-- SOURCE MATERIAL follows --

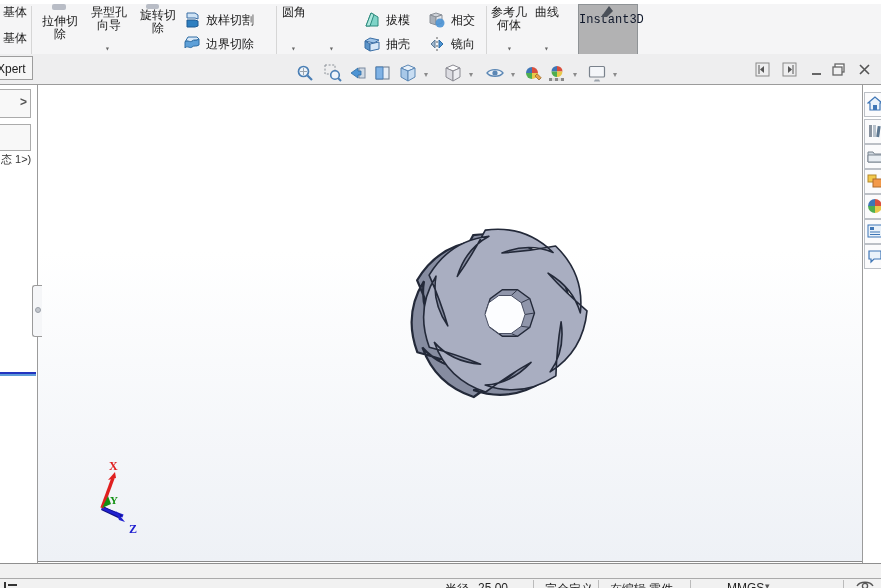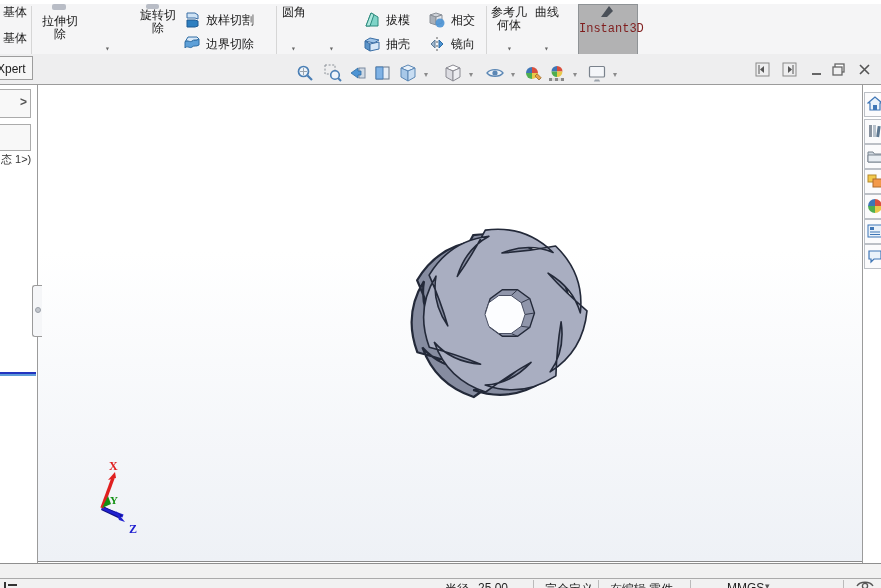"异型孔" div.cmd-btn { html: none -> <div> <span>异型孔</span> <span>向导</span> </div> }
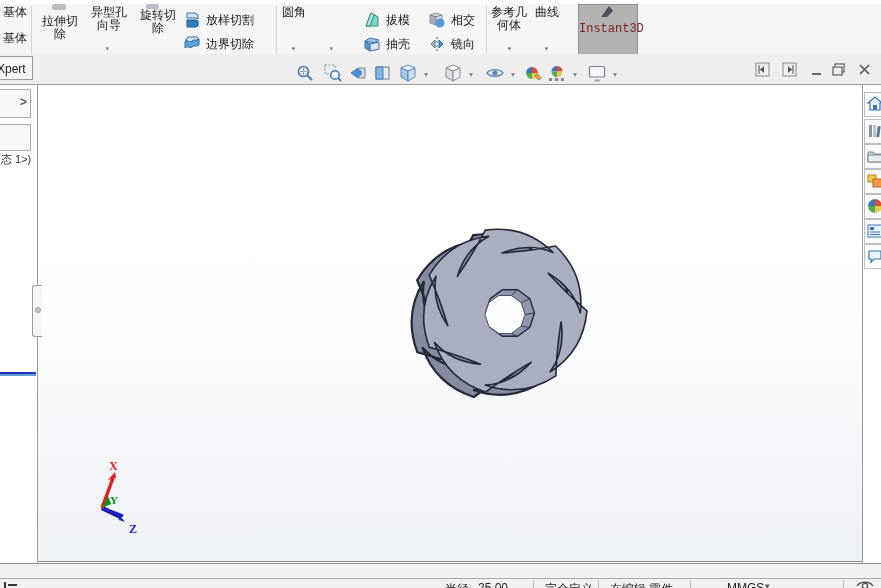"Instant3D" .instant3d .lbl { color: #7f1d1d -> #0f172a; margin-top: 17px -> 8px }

-- SOURCE MATERIAL concluded --
-- SOURCE MATERIAL follows --

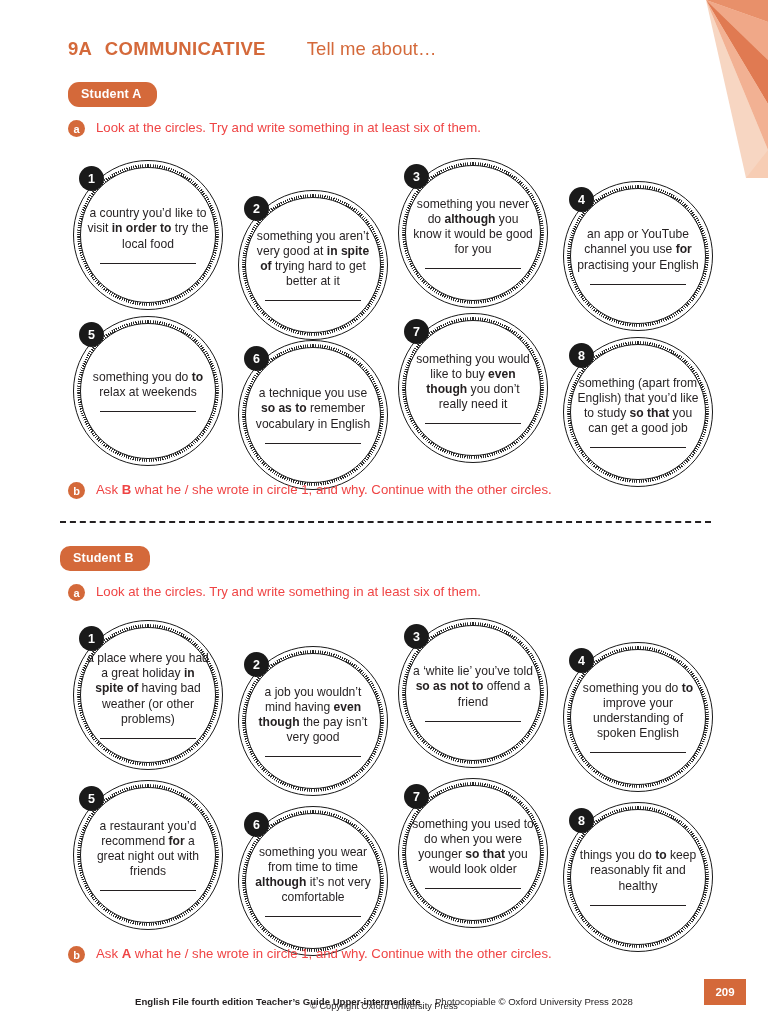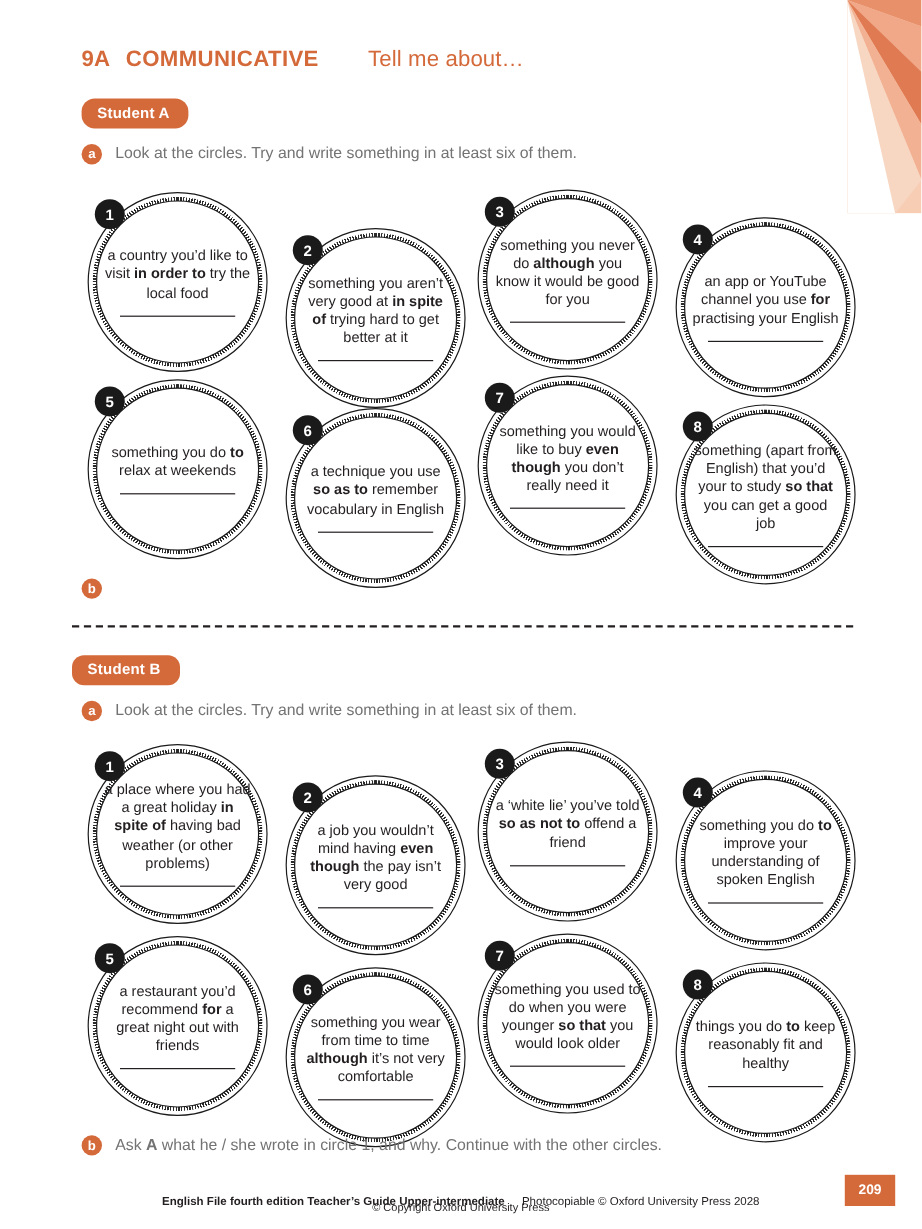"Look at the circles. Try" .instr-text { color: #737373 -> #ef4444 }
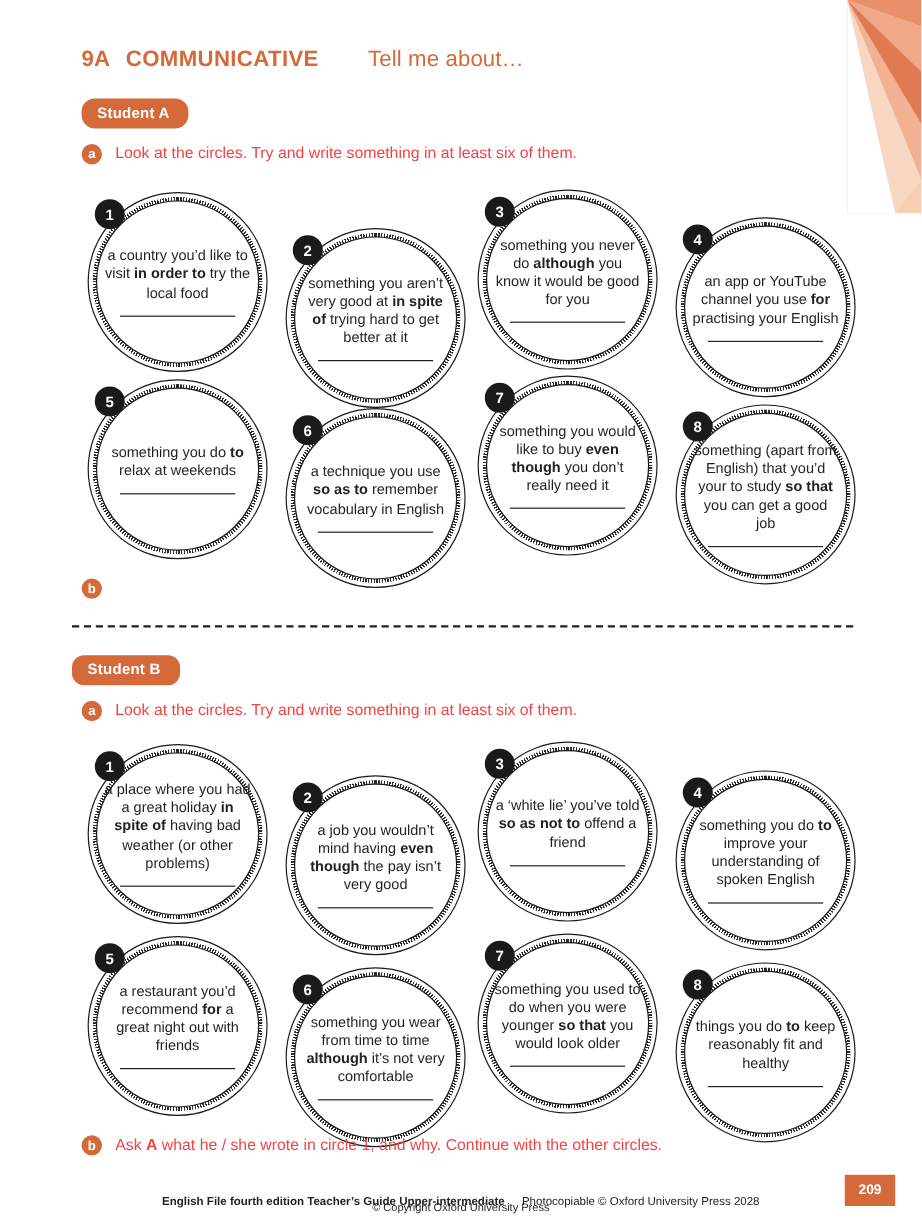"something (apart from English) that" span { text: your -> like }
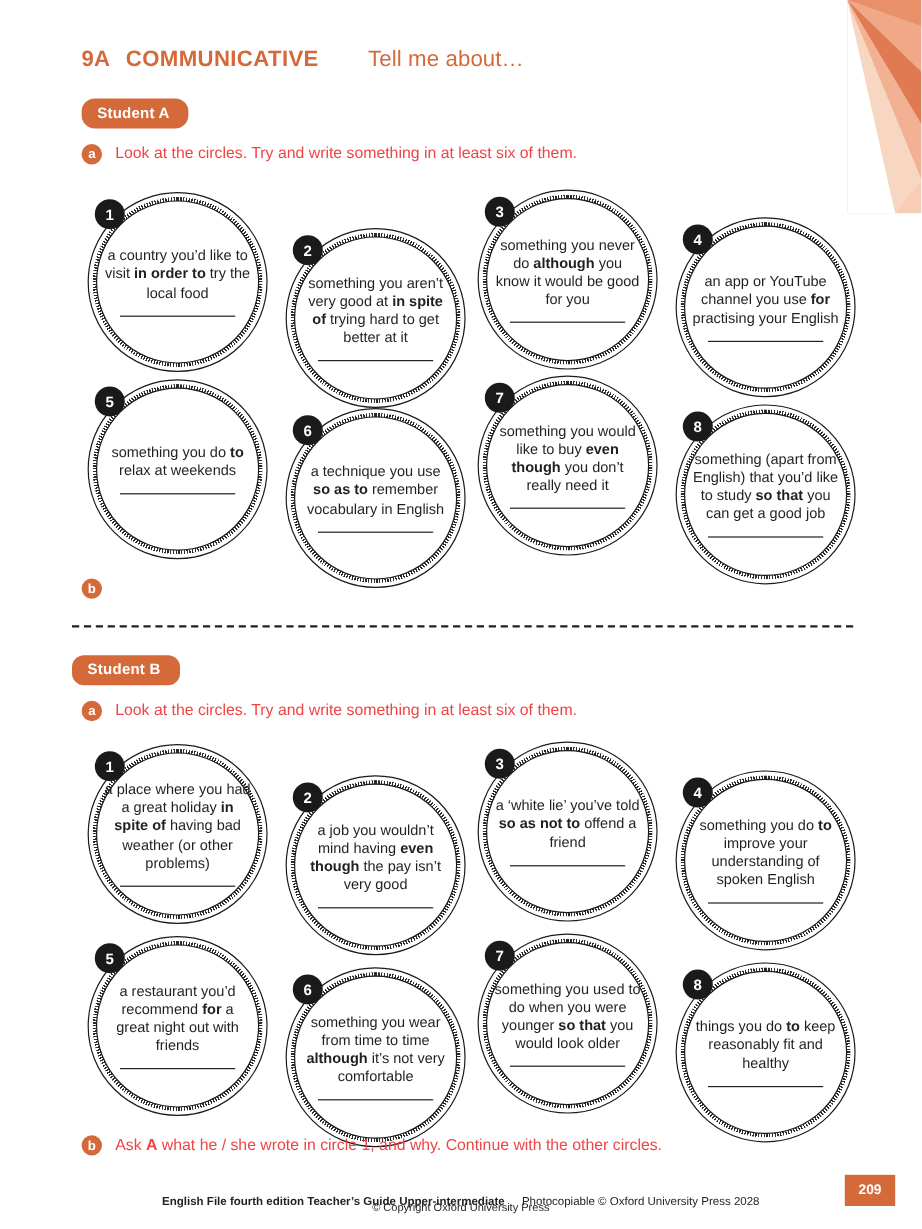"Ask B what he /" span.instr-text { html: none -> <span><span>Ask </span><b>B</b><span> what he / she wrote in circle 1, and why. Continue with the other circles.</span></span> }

-- SOURCE MATERIAL concluded --

— ACTION ITEM —
Keep to the stretch from the line containing "at the circles." through the line containing "none -> <span><span>Ask", both ends included, and copy it exactly from the listing above, minus the pictures.

— SOLUTION BELOW —
"Look at the circles. Try" .instr-text { color: #737373 -> #ef4444 }
"something (apart from English) that" span { text: your -> like }
"Ask B what he /" span.instr-text { html: none -> <span><span>Ask </span><b>B</b><span> what he / she wrote in circle 1, and why. Continue with the other circles.</span></span> }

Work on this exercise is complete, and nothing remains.